Após do renascer, cosecha propia.
Eu amo tua nudez
porque nua me bebes com os poros,
como faz a água quando entre suas paredes eu mergulho.

Tua nudez derriba com o seu calor os limites,
abre todas as portas para que eu adivinhe você,
me pega da mão como criança extraviada
que em ti apaziguará sua idade e suas perguntas.

Tua pele doce e salobre que eu respiro e que eu degusto
vira meu universo, o credo que me nutre;
a aromática lâmpada que levanto estando cego
quando junto às sombras os desejos me latem.

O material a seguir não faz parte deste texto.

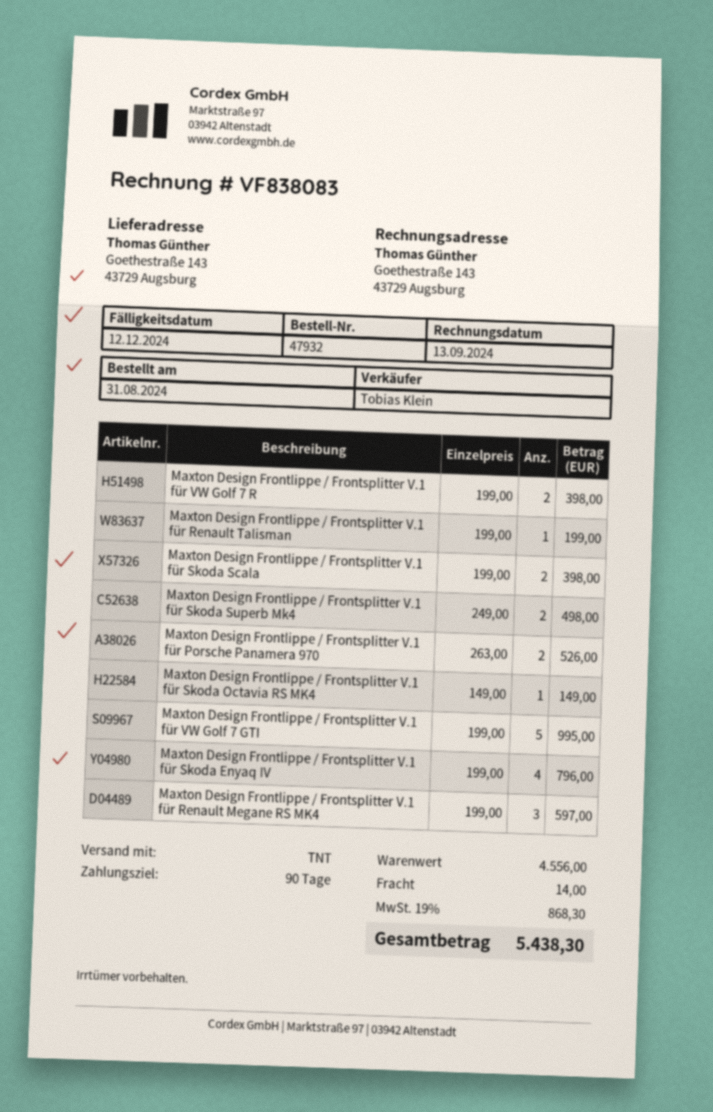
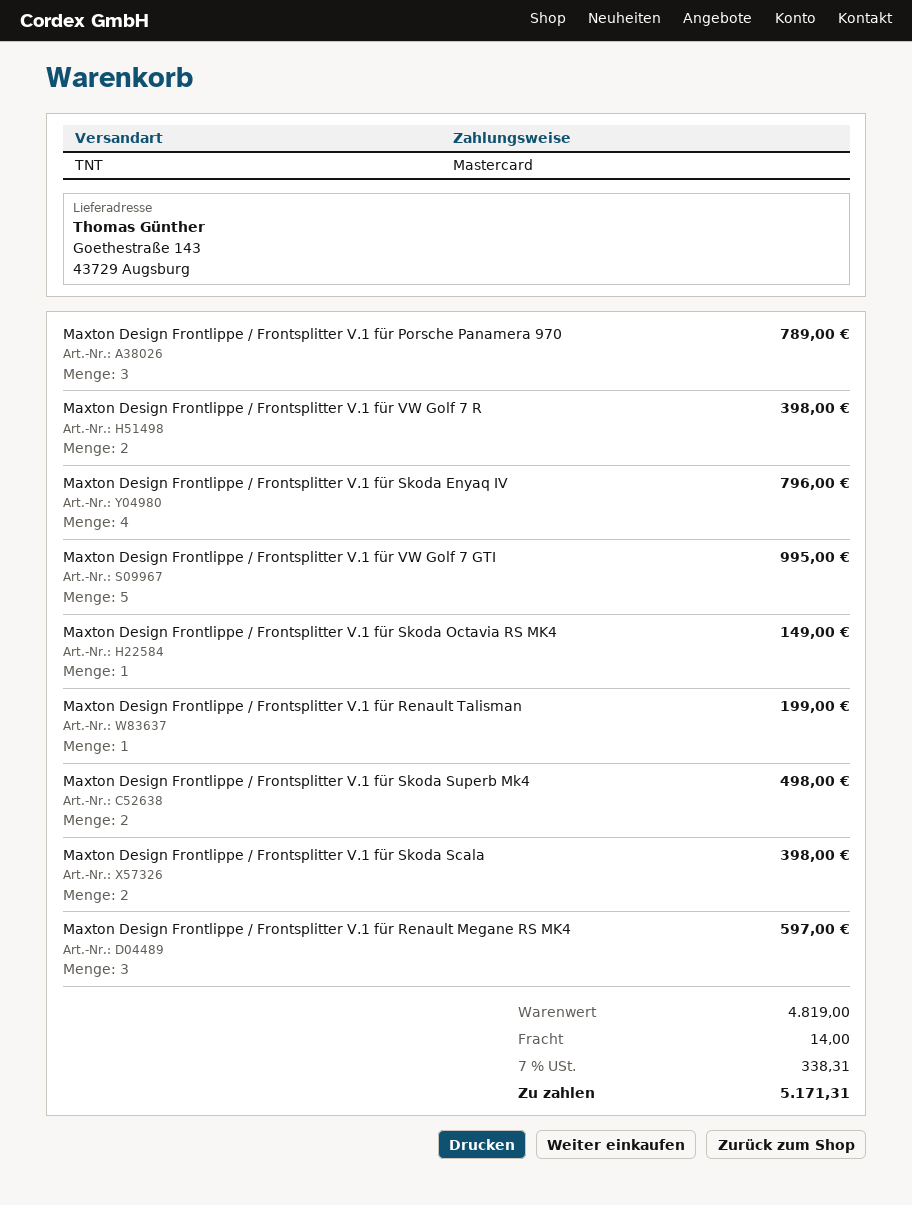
Maxton Design Frontlippe / Frontsplitter V.1 für Porsche Panamera 970: 2 for 526.00 -> 3 for 789.00
subtotal: 4556.00 -> 4819.00
tax: 19% = 868.30 -> 7% = 338.31
total: 5438.30 -> 5171.31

Quando você fica nua para mim com os olhos fechados
cabes numa taça vizinha da minha língua,
cabes entre minhas mãos como pão necessário,
cabes embaixo do meu corpo mais cabal que a  sua sombra.

O dia em que tu morras te sepultarei nua
para que limpo seja teu reparto na terra,
para que eu possa beijar tua pele nas estradas,
entrelaçar-te em cada rio os cabelos despenteados.

O dia em que tu morras te sepultarei nua,
como quando você nasceu novamente entre minhas pernas.

______
*Nossa tradução livre ao português do poema “Desnuda” do poeta salvadorenho Roque Dalton.